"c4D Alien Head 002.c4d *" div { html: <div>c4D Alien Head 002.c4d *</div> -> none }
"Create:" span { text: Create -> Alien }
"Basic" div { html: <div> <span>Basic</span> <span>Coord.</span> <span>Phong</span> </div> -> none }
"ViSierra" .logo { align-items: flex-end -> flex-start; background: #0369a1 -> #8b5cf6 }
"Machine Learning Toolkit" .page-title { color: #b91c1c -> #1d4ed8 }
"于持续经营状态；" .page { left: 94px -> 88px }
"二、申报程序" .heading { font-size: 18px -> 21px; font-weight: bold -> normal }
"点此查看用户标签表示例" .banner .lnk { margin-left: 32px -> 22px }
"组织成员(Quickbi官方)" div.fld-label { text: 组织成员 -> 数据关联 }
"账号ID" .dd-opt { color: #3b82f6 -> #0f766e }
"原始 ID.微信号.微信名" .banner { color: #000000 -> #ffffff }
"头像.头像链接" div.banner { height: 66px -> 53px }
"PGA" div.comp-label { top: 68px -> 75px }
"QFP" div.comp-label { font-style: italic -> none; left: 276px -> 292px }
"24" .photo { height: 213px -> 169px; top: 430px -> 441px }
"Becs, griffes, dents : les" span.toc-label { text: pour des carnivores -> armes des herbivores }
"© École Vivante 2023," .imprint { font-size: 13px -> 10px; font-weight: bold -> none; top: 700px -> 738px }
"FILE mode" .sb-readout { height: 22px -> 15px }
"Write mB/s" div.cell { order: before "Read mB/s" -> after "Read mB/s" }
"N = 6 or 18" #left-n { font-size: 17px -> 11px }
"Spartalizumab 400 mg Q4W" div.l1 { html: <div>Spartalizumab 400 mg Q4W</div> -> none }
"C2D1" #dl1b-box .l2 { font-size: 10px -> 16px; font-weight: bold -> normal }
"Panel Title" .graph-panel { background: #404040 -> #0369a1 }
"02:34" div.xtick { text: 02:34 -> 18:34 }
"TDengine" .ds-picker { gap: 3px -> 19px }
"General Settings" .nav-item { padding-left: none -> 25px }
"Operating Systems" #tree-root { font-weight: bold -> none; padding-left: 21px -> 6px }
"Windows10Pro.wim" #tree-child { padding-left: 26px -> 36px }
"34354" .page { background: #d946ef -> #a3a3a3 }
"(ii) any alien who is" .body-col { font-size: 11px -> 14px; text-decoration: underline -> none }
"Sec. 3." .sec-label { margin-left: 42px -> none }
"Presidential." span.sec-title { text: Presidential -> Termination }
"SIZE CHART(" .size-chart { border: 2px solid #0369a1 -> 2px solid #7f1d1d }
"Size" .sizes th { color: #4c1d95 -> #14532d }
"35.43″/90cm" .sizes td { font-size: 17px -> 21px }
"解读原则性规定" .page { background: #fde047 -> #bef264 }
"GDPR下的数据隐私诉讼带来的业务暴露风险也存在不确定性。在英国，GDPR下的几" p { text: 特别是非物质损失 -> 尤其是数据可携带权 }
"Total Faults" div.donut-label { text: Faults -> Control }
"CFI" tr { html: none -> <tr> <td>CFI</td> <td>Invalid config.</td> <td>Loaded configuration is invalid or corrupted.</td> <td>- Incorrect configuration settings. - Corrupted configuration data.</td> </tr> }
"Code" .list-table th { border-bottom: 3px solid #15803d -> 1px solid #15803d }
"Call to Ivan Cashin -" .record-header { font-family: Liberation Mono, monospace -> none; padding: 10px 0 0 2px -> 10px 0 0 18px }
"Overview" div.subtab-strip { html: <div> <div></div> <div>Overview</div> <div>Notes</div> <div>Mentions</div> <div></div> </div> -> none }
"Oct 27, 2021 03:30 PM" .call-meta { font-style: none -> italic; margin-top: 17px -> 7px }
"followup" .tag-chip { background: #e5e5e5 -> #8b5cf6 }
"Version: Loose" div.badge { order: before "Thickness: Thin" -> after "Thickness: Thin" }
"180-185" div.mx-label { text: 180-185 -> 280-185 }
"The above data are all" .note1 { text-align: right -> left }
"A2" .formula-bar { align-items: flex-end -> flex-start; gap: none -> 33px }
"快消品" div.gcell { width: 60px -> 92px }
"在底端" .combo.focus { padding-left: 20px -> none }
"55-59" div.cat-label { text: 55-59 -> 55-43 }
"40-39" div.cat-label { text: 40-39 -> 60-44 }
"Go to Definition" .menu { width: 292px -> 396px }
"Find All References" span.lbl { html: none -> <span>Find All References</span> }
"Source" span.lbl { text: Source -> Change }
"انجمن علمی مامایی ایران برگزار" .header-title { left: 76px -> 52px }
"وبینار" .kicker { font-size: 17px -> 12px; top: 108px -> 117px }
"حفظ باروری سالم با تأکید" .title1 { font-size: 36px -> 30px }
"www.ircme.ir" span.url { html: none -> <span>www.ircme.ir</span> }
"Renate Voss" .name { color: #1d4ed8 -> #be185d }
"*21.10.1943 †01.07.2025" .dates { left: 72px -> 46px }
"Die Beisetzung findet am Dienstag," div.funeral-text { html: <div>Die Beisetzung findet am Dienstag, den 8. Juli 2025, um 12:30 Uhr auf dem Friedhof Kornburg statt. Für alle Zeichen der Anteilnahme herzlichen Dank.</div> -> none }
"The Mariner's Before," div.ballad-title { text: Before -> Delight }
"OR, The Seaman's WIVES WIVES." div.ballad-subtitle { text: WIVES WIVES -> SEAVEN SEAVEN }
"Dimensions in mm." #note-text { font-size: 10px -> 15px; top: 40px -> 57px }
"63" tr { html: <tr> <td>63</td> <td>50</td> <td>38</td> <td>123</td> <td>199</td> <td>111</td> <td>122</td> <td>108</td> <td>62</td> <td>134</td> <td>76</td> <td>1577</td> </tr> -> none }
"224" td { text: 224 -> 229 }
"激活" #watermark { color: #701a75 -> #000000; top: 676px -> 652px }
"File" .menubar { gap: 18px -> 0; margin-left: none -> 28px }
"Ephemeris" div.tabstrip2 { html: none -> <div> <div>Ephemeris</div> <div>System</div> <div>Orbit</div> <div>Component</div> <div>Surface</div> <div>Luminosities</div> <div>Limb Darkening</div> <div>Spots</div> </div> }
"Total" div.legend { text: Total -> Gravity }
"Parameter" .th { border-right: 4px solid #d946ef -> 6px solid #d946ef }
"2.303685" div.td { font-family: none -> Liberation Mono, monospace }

—————

▶ _PROBLEM REQUIREMENTS_: Go through the listing above and restate it word for word.

▶ _WRITTEN SOLUTION_:
"c4D Alien Head 002.c4d *" div { html: <div>c4D Alien Head 002.c4d *</div> -> none }
"Create:" span { text: Create -> Alien }
"Basic" div { html: <div> <span>Basic</span> <span>Coord.</span> <span>Phong</span> </div> -> none }
"ViSierra" .logo { align-items: flex-end -> flex-start; background: #0369a1 -> #8b5cf6 }
"Machine Learning Toolkit" .page-title { color: #b91c1c -> #1d4ed8 }
"于持续经营状态；" .page { left: 94px -> 88px }
"二、申报程序" .heading { font-size: 18px -> 21px; font-weight: bold -> normal }
"点此查看用户标签表示例" .banner .lnk { margin-left: 32px -> 22px }
"组织成员(Quickbi官方)" div.fld-label { text: 组织成员 -> 数据关联 }
"账号ID" .dd-opt { color: #3b82f6 -> #0f766e }
"原始 ID.微信号.微信名" .banner { color: #000000 -> #ffffff }
"头像.头像链接" div.banner { height: 66px -> 53px }
"PGA" div.comp-label { top: 68px -> 75px }
"QFP" div.comp-label { font-style: italic -> none; left: 276px -> 292px }
"24" .photo { height: 213px -> 169px; top: 430px -> 441px }
"Becs, griffes, dents : les" span.toc-label { text: pour des carnivores -> armes des herbivores }
"© École Vivante 2023," .imprint { font-size: 13px -> 10px; font-weight: bold -> none; top: 700px -> 738px }
"FILE mode" .sb-readout { height: 22px -> 15px }
"Write mB/s" div.cell { order: before "Read mB/s" -> after "Read mB/s" }
"N = 6 or 18" #left-n { font-size: 17px -> 11px }
"Spartalizumab 400 mg Q4W" div.l1 { html: <div>Spartalizumab 400 mg Q4W</div> -> none }
"C2D1" #dl1b-box .l2 { font-size: 10px -> 16px; font-weight: bold -> normal }
"Panel Title" .graph-panel { background: #404040 -> #0369a1 }
"02:34" div.xtick { text: 02:34 -> 18:34 }
"TDengine" .ds-picker { gap: 3px -> 19px }
"General Settings" .nav-item { padding-left: none -> 25px }
"Operating Systems" #tree-root { font-weight: bold -> none; padding-left: 21px -> 6px }
"Windows10Pro.wim" #tree-child { padding-left: 26px -> 36px }
"34354" .page { background: #d946ef -> #a3a3a3 }
"(ii) any alien who is" .body-col { font-size: 11px -> 14px; text-decoration: underline -> none }
"Sec. 3." .sec-label { margin-left: 42px -> none }
"Presidential." span.sec-title { text: Presidential -> Termination }
"SIZE CHART(" .size-chart { border: 2px solid #0369a1 -> 2px solid #7f1d1d }
"Size" .sizes th { color: #4c1d95 -> #14532d }
"35.43″/90cm" .sizes td { font-size: 17px -> 21px }
"解读原则性规定" .page { background: #fde047 -> #bef264 }
"GDPR下的数据隐私诉讼带来的业务暴露风险也存在不确定性。在英国，GDPR下的几" p { text: 特别是非物质损失 -> 尤其是数据可携带权 }
"Total Faults" div.donut-label { text: Faults -> Control }
"CFI" tr { html: none -> <tr> <td>CFI</td> <td>Invalid config.</td> <td>Loaded configuration is invalid or corrupted.</td> <td>- Incorrect configuration settings. - Corrupted configuration data.</td> </tr> }
"Code" .list-table th { border-bottom: 3px solid #15803d -> 1px solid #15803d }
"Call to Ivan Cashin -" .record-header { font-family: Liberation Mono, monospace -> none; padding: 10px 0 0 2px -> 10px 0 0 18px }
"Overview" div.subtab-strip { html: <div> <div></div> <div>Overview</div> <div>Notes</div> <div>Mentions</div> <div></div> </div> -> none }
"Oct 27, 2021 03:30 PM" .call-meta { font-style: none -> italic; margin-top: 17px -> 7px }
"followup" .tag-chip { background: #e5e5e5 -> #8b5cf6 }
"Version: Loose" div.badge { order: before "Thickness: Thin" -> after "Thickness: Thin" }
"180-185" div.mx-label { text: 180-185 -> 280-185 }
"The above data are all" .note1 { text-align: right -> left }
"A2" .formula-bar { align-items: flex-end -> flex-start; gap: none -> 33px }
"快消品" div.gcell { width: 60px -> 92px }
"在底端" .combo.focus { padding-left: 20px -> none }
"55-59" div.cat-label { text: 55-59 -> 55-43 }
"40-39" div.cat-label { text: 40-39 -> 60-44 }
"Go to Definition" .menu { width: 292px -> 396px }
"Find All References" span.lbl { html: none -> <span>Find All References</span> }
"Source" span.lbl { text: Source -> Change }
"انجمن علمی مامایی ایران برگزار" .header-title { left: 76px -> 52px }
"وبینار" .kicker { font-size: 17px -> 12px; top: 108px -> 117px }
"حفظ باروری سالم با تأکید" .title1 { font-size: 36px -> 30px }
"www.ircme.ir" span.url { html: none -> <span>www.ircme.ir</span> }
"Renate Voss" .name { color: #1d4ed8 -> #be185d }
"*21.10.1943 †01.07.2025" .dates { left: 72px -> 46px }
"Die Beisetzung findet am Dienstag," div.funeral-text { html: <div>Die Beisetzung findet am Dienstag, den 8. Juli 2025, um 12:30 Uhr auf dem Friedhof Kornburg statt. Für alle Zeichen der Anteilnahme herzlichen Dank.</div> -> none }
"The Mariner's Before," div.ballad-title { text: Before -> Delight }
"OR, The Seaman's WIVES WIVES." div.ballad-subtitle { text: WIVES WIVES -> SEAVEN SEAVEN }
"Dimensions in mm." #note-text { font-size: 10px -> 15px; top: 40px -> 57px }
"63" tr { html: <tr> <td>63</td> <td>50</td> <td>38</td> <td>123</td> <td>199</td> <td>111</td> <td>122</td> <td>108</td> <td>62</td> <td>134</td> <td>76</td> <td>1577</td> </tr> -> none }
"224" td { text: 224 -> 229 }
"激活" #watermark { color: #701a75 -> #000000; top: 676px -> 652px }
"File" .menubar { gap: 18px -> 0; margin-left: none -> 28px }
"Ephemeris" div.tabstrip2 { html: none -> <div> <div>Ephemeris</div> <div>System</div> <div>Orbit</div> <div>Component</div> <div>Surface</div> <div>Luminosities</div> <div>Limb Darkening</div> <div>Spots</div> </div> }
"Total" div.legend { text: Total -> Gravity }
"Parameter" .th { border-right: 4px solid #d946ef -> 6px solid #d946ef }
"2.303685" div.td { font-family: none -> Liberation Mono, monospace }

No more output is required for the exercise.